Seulement voilà, le déséquilibre de ce dispositif apparemment séduisant survient dès que nous comprenons, au gré de leur inégale correspondance, que Jouvet n'a visiblement plus le même enthousiasme pour la pièce que ses premières lettres à Gary le laissaient penser. Son agacement devant l'insistance et l'arrogance de Gary est de moins en moins dissimulé et ses réponses finissent elles-mêmes par se faire de plus en plus espacées.
Cette opposition qui les sépare et la supériorité de prestige et de sagesse de l'homme de théâtre sur l'homme de lettres se retrouvent aussi dans l'interprétation des comédiens. Jean-Pierre Léonardini campe dès la première lettre un Jouvet magnifique de sobriété et d'intelligence tandis que Sava Lolov choisit de s'appuyer davantage sur la suffisance et l'autosatisfaction de Gary et sur l'immense dévotion de l'écrivain pour Jouvet.

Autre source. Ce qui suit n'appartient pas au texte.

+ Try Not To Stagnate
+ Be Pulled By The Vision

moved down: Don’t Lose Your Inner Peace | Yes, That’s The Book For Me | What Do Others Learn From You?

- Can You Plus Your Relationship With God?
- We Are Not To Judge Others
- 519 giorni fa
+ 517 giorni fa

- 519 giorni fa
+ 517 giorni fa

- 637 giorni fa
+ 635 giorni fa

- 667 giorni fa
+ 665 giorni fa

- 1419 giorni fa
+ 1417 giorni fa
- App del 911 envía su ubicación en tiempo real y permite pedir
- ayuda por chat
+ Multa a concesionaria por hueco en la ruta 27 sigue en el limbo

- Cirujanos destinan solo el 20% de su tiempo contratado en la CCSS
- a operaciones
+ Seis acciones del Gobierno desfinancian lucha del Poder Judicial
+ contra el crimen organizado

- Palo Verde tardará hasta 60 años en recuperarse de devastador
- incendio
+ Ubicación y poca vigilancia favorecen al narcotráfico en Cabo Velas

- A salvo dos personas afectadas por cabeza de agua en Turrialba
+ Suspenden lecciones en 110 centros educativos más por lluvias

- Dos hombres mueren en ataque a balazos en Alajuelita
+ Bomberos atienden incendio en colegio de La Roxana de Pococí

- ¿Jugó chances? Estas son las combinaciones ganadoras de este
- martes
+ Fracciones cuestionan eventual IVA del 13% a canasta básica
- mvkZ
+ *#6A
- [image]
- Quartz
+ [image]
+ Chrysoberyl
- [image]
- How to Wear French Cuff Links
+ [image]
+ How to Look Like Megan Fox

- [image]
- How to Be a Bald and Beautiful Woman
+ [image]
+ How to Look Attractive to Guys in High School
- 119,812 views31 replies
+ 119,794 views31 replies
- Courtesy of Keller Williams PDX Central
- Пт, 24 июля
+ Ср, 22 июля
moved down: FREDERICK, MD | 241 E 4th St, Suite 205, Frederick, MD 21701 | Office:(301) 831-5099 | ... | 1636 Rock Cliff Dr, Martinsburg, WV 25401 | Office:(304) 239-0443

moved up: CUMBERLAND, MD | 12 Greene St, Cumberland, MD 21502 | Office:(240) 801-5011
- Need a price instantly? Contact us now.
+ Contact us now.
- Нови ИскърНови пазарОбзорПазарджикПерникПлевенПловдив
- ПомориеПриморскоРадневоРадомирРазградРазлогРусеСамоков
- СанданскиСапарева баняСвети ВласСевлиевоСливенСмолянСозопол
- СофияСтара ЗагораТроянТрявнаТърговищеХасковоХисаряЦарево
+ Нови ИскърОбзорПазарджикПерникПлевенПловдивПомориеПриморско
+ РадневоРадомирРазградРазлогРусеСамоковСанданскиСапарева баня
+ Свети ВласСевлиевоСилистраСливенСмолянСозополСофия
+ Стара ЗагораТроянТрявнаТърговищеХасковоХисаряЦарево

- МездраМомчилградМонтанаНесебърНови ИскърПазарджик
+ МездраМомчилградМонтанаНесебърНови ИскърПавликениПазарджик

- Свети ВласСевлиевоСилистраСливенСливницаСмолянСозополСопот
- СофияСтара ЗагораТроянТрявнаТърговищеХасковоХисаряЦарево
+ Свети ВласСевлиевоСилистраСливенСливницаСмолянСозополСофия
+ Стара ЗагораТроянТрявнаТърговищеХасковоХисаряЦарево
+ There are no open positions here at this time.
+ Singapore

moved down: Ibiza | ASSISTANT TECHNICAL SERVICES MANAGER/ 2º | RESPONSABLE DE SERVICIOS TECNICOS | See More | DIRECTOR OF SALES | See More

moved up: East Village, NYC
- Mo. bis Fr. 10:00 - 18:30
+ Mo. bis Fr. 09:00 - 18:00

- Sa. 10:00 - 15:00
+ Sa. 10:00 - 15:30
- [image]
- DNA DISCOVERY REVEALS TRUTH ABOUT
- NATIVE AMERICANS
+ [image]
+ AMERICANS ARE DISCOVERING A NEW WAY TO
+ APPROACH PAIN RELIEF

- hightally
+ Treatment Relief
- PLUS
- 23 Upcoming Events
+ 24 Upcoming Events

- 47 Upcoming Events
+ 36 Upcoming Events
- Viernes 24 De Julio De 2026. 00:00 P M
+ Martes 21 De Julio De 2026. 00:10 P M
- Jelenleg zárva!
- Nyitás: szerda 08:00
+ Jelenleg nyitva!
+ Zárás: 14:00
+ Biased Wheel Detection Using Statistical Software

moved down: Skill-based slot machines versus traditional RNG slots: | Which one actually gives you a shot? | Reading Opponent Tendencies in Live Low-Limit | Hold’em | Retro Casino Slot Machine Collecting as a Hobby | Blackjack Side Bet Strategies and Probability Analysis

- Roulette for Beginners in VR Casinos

Ainsi, le dispositif scénique choisi par Gabriel Garran et l'inégale aura des comédiens ne peuvent empêcher la révélation de l'échec de cette collaboration Gary/Jouvet. La mise en scène de Tulipe ou La Protestation, oeuvre mineure restée inachevée et dont de larges extraits se jouent au centre de la scène, illustre du même coup l'impuissance et l'errance désespérée de ses protagonistes sur fond de réflexions sur la Shoah et sur la naissance de l'impérialisme américain.
Jusqu'au 29 mai 2010 au Théâtre de la Commune - Aubervilliers.